Now we look forward to Christmas which is surprisingly close. To begin Advent we have our Christmas Concert – A Christmas Offering – with the fabulous Bourne Consort.  You may that remember they performed for our Christmas event a few years ago and sang a delightful and eclectic mixture of songs and carols. They sing a capella and obviously enjoy themselves, revealing a sense of humour and they include some songs for everyone to join in.  So do come along and start Christmas on a real high note (no pun intended).  Tickets available from the Box Office.


Canterbury Festival 2021 is nearly upon us and, here in the office, last minute preparations are being made ready for the arrival of artists, technicians, stewards and customers – it’s an anxious but exciting time.

Last year was a very different Festival with low capacities and lots of protocols to be followed, but it all went smoothly, and we send our thanks to everyone involved for doing that little bit extra. This year the Festival is a bit bigger and things are more relaxed, though we are still practising some Covid precautions such as asking our customers to wear face coverings.

The programme has something for everyone;  music – history – science – comedy – family. When I was asked “What sort of thing does the Festival do?” – I said “Everything from Baroque to Burlesque” which I think should cover it all.

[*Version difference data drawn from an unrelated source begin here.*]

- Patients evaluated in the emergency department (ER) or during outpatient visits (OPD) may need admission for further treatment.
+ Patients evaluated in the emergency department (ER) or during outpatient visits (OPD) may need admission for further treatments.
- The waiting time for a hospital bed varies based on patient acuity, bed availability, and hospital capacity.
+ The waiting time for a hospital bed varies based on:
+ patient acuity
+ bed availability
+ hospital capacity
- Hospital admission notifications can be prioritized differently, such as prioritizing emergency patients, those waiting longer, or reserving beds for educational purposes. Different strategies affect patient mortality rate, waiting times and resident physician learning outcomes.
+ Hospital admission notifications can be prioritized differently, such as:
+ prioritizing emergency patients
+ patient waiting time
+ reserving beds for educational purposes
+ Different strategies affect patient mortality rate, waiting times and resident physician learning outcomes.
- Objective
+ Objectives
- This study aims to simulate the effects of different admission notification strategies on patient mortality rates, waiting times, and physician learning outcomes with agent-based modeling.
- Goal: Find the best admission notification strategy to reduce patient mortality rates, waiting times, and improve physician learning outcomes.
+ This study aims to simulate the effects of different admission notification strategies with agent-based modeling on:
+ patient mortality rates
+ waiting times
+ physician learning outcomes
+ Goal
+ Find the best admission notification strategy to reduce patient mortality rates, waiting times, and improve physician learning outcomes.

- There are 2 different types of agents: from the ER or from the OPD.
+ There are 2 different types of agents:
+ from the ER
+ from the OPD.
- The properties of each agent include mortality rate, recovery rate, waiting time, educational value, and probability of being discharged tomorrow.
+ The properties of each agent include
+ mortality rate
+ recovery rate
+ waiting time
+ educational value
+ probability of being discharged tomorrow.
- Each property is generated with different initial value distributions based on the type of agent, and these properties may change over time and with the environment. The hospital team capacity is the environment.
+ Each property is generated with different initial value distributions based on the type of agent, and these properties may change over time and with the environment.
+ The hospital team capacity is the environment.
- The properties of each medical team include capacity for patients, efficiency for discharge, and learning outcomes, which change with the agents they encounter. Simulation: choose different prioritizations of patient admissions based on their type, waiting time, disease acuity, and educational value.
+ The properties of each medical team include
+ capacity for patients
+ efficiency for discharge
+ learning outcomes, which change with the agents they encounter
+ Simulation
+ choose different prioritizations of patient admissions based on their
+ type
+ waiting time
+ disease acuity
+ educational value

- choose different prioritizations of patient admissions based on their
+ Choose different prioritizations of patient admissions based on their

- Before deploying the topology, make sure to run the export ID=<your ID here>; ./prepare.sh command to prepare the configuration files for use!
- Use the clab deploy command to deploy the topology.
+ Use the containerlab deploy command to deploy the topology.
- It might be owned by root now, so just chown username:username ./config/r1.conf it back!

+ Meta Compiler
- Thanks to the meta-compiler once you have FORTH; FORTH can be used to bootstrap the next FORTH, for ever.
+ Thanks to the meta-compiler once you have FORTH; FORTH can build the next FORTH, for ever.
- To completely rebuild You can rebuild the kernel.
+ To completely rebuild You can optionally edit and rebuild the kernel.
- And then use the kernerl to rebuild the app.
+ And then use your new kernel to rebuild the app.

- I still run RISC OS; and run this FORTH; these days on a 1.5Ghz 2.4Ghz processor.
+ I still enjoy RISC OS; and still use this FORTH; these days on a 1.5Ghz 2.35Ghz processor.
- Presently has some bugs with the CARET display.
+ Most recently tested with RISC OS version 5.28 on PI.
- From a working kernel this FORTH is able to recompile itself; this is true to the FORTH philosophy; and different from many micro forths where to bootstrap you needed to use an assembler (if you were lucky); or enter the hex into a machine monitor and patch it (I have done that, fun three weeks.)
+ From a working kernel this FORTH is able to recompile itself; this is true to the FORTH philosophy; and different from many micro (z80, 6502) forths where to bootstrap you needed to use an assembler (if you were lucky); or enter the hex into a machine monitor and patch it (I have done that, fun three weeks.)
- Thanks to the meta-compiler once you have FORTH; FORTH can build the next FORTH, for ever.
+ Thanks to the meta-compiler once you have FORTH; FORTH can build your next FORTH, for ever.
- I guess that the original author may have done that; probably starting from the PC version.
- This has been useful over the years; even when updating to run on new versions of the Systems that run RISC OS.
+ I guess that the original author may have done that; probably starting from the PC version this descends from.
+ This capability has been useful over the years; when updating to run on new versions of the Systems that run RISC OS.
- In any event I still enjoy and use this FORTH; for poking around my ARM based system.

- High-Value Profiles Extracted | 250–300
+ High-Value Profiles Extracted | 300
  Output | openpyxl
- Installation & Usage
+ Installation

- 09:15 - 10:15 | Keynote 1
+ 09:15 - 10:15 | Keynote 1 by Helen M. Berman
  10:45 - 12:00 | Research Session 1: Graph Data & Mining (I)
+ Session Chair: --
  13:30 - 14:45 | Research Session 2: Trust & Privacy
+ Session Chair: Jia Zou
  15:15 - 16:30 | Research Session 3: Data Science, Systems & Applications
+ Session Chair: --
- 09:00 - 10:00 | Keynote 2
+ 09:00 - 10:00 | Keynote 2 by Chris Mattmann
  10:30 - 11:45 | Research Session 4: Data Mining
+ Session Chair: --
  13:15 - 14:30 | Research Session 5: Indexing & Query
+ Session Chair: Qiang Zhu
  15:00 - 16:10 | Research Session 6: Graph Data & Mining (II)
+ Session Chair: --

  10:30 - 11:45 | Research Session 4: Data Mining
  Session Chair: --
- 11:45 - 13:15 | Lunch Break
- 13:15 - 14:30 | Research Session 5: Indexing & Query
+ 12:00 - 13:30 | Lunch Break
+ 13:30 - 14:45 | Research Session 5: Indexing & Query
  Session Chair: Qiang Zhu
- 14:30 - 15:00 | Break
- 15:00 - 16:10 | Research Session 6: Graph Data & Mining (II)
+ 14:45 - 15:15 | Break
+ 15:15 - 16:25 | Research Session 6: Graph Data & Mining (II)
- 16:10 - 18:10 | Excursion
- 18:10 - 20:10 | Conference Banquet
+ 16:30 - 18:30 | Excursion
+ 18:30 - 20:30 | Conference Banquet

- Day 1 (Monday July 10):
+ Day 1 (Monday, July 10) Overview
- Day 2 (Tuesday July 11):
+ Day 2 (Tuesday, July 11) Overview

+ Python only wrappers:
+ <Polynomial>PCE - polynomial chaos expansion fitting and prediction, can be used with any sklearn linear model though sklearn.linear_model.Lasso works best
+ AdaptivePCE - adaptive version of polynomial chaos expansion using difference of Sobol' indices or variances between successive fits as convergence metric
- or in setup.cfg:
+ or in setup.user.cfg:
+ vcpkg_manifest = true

My recommendation to everyone would be to go to something you wouldn’t have thought of going to before. So often I’ve been amazed at how much I’ve enjoyed a show, a talk or a concert, which I would never have normally chosen to go to. Why not take a leap in the dark and try it, you may be pleasantly surprised.


Enjoy the Festival.


September is nearly done which means Festival is getting perilously close with much still to do.  Although the programme is in place, all the logistics need to be organised and refined. Luckily we have a great team here who take everything in their stride and get things done. It’s amazing what goes on behind the scenes but so worth it when everything works and the show does go on.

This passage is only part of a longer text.